## WHAT IS REQUIRED
For every line that contains the string "video", pull that line out of the material below.
※ ※ ※
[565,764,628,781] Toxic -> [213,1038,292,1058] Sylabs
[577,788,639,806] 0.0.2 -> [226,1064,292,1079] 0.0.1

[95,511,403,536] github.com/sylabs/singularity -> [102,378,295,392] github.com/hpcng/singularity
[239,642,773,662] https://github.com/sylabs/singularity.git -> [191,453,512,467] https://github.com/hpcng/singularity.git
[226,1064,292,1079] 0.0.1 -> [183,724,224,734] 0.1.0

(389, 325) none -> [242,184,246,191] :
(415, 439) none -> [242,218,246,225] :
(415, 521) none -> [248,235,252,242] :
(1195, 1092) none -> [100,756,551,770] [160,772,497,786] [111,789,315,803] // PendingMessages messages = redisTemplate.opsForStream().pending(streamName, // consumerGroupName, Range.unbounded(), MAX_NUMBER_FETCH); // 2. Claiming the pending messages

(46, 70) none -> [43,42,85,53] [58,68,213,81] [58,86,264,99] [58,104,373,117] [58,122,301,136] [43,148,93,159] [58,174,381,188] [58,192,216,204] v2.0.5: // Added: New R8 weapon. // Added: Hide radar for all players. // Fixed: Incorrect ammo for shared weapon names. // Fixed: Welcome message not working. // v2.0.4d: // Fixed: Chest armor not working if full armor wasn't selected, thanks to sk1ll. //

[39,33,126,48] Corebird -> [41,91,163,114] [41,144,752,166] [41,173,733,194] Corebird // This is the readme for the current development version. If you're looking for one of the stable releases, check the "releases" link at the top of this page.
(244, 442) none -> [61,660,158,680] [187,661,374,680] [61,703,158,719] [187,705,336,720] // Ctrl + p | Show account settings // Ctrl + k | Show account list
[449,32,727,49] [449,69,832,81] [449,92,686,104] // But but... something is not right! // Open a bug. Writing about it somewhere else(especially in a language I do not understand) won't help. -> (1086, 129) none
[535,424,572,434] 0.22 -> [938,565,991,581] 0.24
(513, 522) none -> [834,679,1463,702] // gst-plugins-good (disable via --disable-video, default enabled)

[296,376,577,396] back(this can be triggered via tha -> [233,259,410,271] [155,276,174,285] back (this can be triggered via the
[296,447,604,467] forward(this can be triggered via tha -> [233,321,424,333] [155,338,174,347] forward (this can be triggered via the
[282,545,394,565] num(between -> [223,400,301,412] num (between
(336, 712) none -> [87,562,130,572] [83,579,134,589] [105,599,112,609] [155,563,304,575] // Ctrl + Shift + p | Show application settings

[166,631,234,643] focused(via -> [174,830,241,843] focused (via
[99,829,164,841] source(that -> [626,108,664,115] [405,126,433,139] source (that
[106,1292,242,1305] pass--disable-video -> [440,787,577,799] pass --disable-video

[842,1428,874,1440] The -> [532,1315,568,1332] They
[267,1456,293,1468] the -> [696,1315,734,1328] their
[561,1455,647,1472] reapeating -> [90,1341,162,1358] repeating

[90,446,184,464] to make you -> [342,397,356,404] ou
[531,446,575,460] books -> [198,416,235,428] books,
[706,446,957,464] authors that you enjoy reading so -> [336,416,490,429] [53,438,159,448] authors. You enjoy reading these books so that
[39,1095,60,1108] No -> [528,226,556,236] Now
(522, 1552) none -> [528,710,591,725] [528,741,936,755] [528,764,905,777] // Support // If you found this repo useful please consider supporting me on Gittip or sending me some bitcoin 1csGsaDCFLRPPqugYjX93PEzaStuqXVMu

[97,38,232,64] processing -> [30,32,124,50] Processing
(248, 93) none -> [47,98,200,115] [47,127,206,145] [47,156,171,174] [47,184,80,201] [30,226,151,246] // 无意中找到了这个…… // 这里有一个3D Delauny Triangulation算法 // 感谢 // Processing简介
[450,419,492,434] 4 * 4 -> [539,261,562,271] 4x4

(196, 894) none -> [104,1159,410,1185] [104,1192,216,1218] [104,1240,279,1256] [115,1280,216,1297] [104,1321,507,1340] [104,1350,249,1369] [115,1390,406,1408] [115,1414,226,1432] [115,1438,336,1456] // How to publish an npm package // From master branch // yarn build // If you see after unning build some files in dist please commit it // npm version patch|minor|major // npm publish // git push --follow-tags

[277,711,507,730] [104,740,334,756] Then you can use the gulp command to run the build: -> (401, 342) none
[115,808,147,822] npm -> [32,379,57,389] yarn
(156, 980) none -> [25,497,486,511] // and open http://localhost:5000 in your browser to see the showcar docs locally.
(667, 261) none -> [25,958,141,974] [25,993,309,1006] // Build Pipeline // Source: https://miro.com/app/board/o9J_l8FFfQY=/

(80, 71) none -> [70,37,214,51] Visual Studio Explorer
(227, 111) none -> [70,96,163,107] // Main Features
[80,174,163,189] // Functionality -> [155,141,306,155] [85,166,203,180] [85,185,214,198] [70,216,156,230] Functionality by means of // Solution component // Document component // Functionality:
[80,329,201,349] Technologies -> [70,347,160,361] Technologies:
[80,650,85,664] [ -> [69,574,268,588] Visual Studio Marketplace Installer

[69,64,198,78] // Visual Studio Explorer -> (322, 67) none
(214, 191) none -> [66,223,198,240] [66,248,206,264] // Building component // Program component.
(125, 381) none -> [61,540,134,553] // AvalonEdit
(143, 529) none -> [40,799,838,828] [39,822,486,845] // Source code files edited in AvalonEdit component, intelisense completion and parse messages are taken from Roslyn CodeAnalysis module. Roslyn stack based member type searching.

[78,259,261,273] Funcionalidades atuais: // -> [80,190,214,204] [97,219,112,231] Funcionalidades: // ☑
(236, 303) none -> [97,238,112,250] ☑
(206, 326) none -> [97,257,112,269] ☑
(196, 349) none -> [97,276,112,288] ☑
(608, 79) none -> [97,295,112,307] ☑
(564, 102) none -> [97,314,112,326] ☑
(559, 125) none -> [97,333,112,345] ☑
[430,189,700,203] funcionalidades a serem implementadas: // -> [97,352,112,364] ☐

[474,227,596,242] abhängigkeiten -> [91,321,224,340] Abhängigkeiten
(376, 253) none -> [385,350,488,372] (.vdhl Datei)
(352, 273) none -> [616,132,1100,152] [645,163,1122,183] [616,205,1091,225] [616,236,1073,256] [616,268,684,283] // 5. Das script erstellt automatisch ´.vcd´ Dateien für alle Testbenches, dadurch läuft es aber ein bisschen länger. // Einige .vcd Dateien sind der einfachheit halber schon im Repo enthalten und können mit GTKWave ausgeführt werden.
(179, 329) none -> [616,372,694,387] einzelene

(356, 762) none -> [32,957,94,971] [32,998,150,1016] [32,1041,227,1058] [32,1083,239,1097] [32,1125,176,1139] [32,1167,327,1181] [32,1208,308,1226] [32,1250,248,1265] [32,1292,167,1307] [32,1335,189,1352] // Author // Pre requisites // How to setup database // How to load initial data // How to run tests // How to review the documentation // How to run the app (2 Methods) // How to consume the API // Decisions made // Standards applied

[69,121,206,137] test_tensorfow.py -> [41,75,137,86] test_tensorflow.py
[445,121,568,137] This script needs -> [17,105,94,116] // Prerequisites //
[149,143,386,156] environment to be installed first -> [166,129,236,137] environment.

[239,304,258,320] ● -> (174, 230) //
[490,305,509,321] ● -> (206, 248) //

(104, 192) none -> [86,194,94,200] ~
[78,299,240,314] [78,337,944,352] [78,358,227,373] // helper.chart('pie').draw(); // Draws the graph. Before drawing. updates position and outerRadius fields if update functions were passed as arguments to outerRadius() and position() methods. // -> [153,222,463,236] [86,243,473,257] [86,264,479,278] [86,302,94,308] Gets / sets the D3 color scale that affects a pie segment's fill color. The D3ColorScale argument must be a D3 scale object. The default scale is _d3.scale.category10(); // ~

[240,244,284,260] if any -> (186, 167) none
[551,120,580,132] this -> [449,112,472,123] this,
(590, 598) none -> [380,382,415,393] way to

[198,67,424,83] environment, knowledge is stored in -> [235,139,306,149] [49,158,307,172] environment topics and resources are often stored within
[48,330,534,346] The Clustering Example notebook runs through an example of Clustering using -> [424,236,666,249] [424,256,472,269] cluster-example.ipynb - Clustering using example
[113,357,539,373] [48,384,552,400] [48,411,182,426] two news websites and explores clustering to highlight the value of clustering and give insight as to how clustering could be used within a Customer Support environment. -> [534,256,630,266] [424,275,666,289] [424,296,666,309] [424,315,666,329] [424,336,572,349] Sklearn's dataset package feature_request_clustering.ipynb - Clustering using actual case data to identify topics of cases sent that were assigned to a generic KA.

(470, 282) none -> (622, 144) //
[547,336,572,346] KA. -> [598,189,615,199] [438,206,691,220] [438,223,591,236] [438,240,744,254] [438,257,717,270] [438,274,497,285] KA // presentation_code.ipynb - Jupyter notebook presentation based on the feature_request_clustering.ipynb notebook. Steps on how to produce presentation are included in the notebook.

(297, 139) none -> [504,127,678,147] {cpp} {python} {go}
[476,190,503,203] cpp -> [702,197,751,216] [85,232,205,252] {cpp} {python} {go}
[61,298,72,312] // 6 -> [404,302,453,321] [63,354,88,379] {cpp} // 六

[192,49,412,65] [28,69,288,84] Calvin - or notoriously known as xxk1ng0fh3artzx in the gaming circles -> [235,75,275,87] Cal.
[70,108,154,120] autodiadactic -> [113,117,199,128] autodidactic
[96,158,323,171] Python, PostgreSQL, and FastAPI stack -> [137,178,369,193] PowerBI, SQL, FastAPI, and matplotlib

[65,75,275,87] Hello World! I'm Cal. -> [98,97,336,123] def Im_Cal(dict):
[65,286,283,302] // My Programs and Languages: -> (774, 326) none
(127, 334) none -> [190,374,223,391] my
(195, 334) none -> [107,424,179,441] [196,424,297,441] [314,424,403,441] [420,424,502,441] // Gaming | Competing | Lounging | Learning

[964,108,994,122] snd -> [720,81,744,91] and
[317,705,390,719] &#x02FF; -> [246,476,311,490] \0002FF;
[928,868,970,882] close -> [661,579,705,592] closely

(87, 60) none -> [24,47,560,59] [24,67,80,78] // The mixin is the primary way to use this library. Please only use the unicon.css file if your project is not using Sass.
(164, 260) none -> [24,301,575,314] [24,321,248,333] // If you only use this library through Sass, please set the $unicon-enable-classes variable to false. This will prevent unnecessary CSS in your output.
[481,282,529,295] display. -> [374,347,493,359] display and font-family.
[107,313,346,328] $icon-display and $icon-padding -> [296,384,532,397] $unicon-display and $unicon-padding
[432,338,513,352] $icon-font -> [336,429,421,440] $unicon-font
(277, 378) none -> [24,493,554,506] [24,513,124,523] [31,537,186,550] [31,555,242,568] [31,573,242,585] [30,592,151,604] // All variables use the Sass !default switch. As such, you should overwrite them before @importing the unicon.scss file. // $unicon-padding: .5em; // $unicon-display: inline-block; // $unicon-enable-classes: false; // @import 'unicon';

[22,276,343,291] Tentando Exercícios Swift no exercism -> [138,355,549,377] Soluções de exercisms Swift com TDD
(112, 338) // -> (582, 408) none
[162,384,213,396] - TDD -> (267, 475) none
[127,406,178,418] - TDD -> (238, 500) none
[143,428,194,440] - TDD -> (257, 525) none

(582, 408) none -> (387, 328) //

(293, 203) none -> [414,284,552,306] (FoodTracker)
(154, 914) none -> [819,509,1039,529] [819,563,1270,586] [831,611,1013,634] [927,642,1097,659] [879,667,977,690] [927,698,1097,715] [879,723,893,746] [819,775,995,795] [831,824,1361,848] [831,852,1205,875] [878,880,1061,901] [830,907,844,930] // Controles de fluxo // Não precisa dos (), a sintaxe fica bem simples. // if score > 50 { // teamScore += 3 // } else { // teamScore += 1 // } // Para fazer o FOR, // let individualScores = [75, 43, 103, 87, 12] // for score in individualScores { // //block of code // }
※ ※ ※
## TASK RESPONSE
(513, 522) none -> [834,679,1463,702] // gst-plugins-good (disable via --disable-video, default enabled)
[106,1292,242,1305] pass--disable-video -> [440,787,577,799] pass --disable-video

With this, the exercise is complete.